There are only two directions you can go in from Pang Mapha, since there's only one road; either to Pai or Mae Hong Son. Bear in mind that most buses and minibuses that stop here -- you have the choice of two transport modes -- are running between Chiang Mai, Pai and Mae Hong Son so by the time they reach Pang Mapha schedules can be well out and buses, sometimes, well full.
The old, slow fan-cooled buses are getting scarcer, replaced by the more popular and faster minibus services, but in theory (and don’t hold us to this) there ought to be a Pai-bound bus around 09:00 and a Mae Hong Son bus somewhere around 12:30. Fare for the 90-minute trip to Pai is 80 baht and 2.5 hour trip to Mae Hong Son 99 baht. If this is a bit vague remember you’re in the middle of nowhere so check the day before or ask your guesthouse and buses stop – you guessed it – in front of the 7-eleven.
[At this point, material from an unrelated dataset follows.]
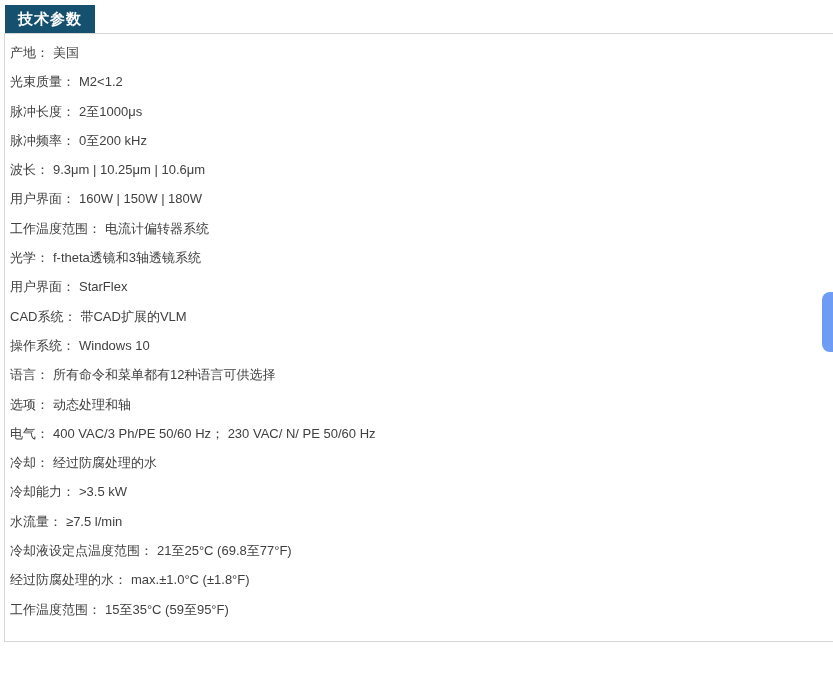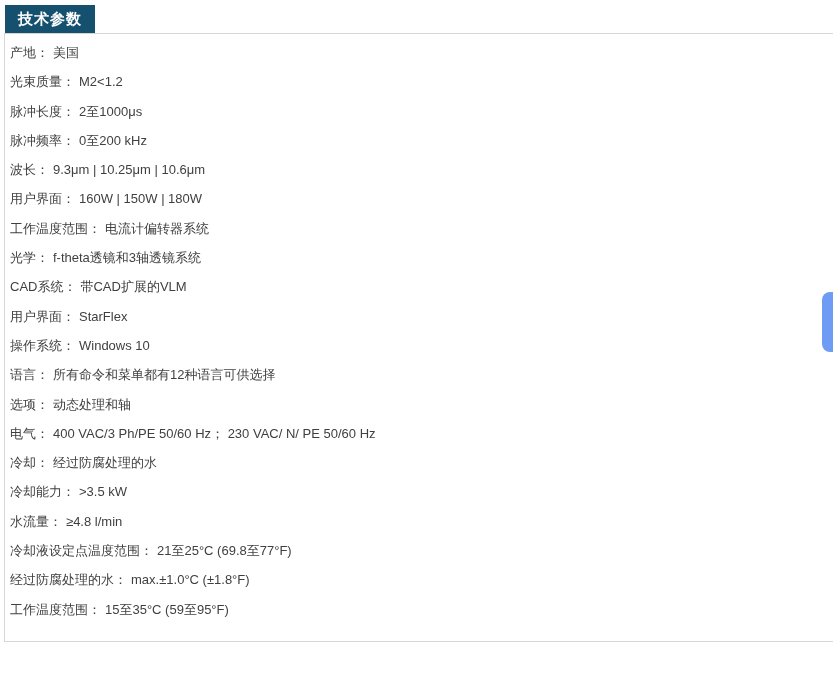"CAD系统： 带CAD扩展的VLM" div.spec-row { order: before "用户界面： StarFlex" -> after "用户界面： StarFlex" }
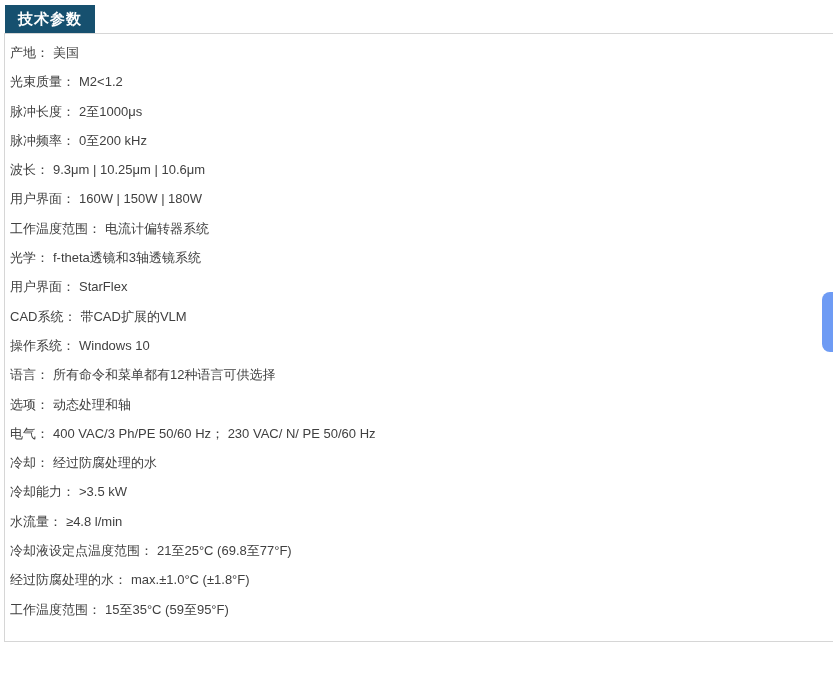"≥4.8 l/min" span.spec-value { text: 4.8 -> 7.5 }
Minibuses are trickier since they are often full (as they only leave Pai or Mae Hong Son when they have a full load), so you will need to book in advance at the bus stop. There are no reductions on the Chiang Mai to Mae Hong Son route for alighting or boarding at Soppong, so wherever you are going you need to pay the full fare of 150 baht. Minibuses are a bit quicker than the slow buses, so times are around 45 minutes to Pai and 1.5 hours to Mae Hong Son but be warned they can really hurtle around those mountain bends. Minibuses run from Soppong to Pai and Chiang Mai every hour between 08:30 and 18:30 and to Mae Hong Son hourly from 10:30 and 18:30. For both it’s probably a good idea to buy your ticket the day before.
Finally there are occasional songthaews from Soppong market to Mae Hong Son but these are irregular and very slow. You can however meet the locals and there’s certainly less hurtling going on!
We couldn’t find any reliable motorbike hire in town though if you are lucky your guesthouse might be able to dig you one up. To be sure, you’re better off getting a bike from Pai or Mae Hong Son. Pai is only 45 kilometres, but taking into account seriously steep hills and photo stops we’d allow two hours on say a Honda Dream or Wave. Mae Hong Son is 65 kilometres away and only marginally less steep so allow at least two hours again. Both have viewpoints, sites of interest and coffee stops on the way.
Some of the trails to outlying villages plus the roads to Tham Lot and Mae Lana have now been sealed, so you can do some interesting trips on your own, but do be careful on some of the unpaved tracks, which can be very steep and slippery, as well as bumpy and muddy during the rainy season.
From Ban Tham Lot the 17 kilometres or so to Mae Lana is nearly all sealed and makes for a picturesque drive but there’s a two kilometre dirt section and even some of the sealed parts are very steep and quite challenging. Check your brakes, tyres and petrol levels though when we went the border patrol checked it all for us before allowing us to continue.
Route 1226 past Mae Lana is another spectacular and now sealed mountain road and continues north to some Red and Black Lahu villages, including Pa Peuk, with a truly spectacular chasm-like cave at the foot of the mountain behind the village. You will probably have to check in with the border patrol en route and how far they will let you go depends on political situation at and over the frontier. The border here is only some 20 kilometres away up 1226.
Finally if you’re relying on public transport, then a taxi from Soppong to Tham Lot (cave, village or guesthouse) is 300 baht or a motorbike taxi 70-80 baht. Both leave from in front of the 7-eleven. Mae Lana is a bit further and a bit more expensive so count on paying at least 100 baht for a moto taxi.